Janine comes over to Ang’s place to check on her after her doctor’s visit and sees the tornado of crap that Neil has unloaded in the place. “This place is a dis-gratz!” Janine says looking at the Tupperware upon Tupperware filled with clothes and Neil-things. “I think it’s time for a new house ’cause between me and Neil we’re like two dinosaurs with our heads stickin’ over the roof,” Ang says.
And Ang knows just the house to look at too — she’s had her eye on this place and it’s as big and regal as she is, plus it has a palm tree. In Staten Island! That’s not really indigenous to New York City, but somehow it makes sense.

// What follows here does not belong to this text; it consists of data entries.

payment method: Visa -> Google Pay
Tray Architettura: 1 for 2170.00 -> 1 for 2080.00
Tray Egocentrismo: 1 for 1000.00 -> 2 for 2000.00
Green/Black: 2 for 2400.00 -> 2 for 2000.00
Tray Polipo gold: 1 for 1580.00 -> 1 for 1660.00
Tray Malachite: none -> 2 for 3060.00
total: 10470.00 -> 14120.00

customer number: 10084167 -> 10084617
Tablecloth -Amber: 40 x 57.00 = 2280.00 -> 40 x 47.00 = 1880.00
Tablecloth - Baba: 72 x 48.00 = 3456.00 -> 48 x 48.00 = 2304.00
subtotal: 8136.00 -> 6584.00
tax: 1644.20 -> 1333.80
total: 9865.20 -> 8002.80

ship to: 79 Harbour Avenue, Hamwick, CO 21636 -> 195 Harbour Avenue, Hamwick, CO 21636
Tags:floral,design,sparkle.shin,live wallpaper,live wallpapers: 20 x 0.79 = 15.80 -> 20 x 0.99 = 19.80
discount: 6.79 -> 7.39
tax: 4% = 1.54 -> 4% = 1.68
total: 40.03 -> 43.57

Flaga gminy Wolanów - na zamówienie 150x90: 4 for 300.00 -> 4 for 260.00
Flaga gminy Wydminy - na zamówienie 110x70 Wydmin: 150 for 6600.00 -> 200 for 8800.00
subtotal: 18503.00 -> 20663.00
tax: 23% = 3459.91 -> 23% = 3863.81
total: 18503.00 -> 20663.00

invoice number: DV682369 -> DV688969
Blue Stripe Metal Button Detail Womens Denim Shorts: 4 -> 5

They drive over to see the place and Ang is smitten. She loves that there’s a “staaaaage!”
There are also huge closets for her thousands of items of clothes, and an outdoor “party place” with a deck, cabana and hot tub.
She already has plans for the Jacuzzi.
“I don’t care what it takes, I gotta live here,” Ang tells the realtor.
Since the gym’s not her style, Ang decides to try tennis, so she brings Lil’ Jen shopping with her to look for new workout clothes. After getting a lecture on why she should actually try yoga from Jen the Yogini, they try on some tennis skirts and rock those short shorts.
Despite her self-imposed no drinking and no smoking rule, Ang still has to work, and when you work at a bar where everyone else is doing what you can’t, it’s tough. “I am SNAPPIN’!” she says, frustrated that everyone else gets to do shots but she can’t. Crazy Linda, terrible influence that she is, shows up to the bar and tells Ang she’ll never make it a full week without drinking and smoking, and she tries to tempt Ang and says this whole health kick is just a phase. Bad Linda! Not helping!
Ang won’t be deterred, she and Jen are still going ahead with their tennis lesson, and they’re totally crushing on their instructor Sergio right from the get-go.
“You look beautiful, therefore you have to play beautiful,” Sergio flirt-teaches. When Ang finally gets a ball over the net, she’s ecstatic.
“She looks like she’s been playin’ tennis as long as she’s been f—in’ smokin’,” Jen says, impressed with Ang’s skills.
“Let’s go tennis!” Ang says.
The final step in Ang’s journey to wellness is getting her insides cleaned out with a colonic.
The speculum gets lubed up and prepares to be inserted into the place where the sun don’t shine (even on tropical, palm-treed Staten Island), and Ang ain’t havin’ it.
“Um, excuuuuuuuse me, I don’t think so. I thought it was gonna be the size of a f—ing straw! That thing was the size of a f—ing microphone!”
“I have a little butt, I need a little one!” she tells the colonic technician who brings out the child size speculum (ew) which still hurts.
Ang concludes “I don’t need no tube in my ass, I need a cigarette in my mouth!” She determines that her butt is “exit only, motherf—ers.”
On day four of her cleanse, Ang goes out with her friends and after the chorus of “Shots, shots, shots!” her willpower gives out and she does one. Her sobriety had a good run there. Her liver got a long-weekend, and her lungs were offered a tiny respite. It was all in the timing, Ang says. “This summer, I need to drink and smoke!”
“My Angela is a party queen. She’s not about to give up cigarettes and alcohol,” Linda says.
Now that she can puff and chug her way to happiness, she exclaims “Big Ang is baaaack!”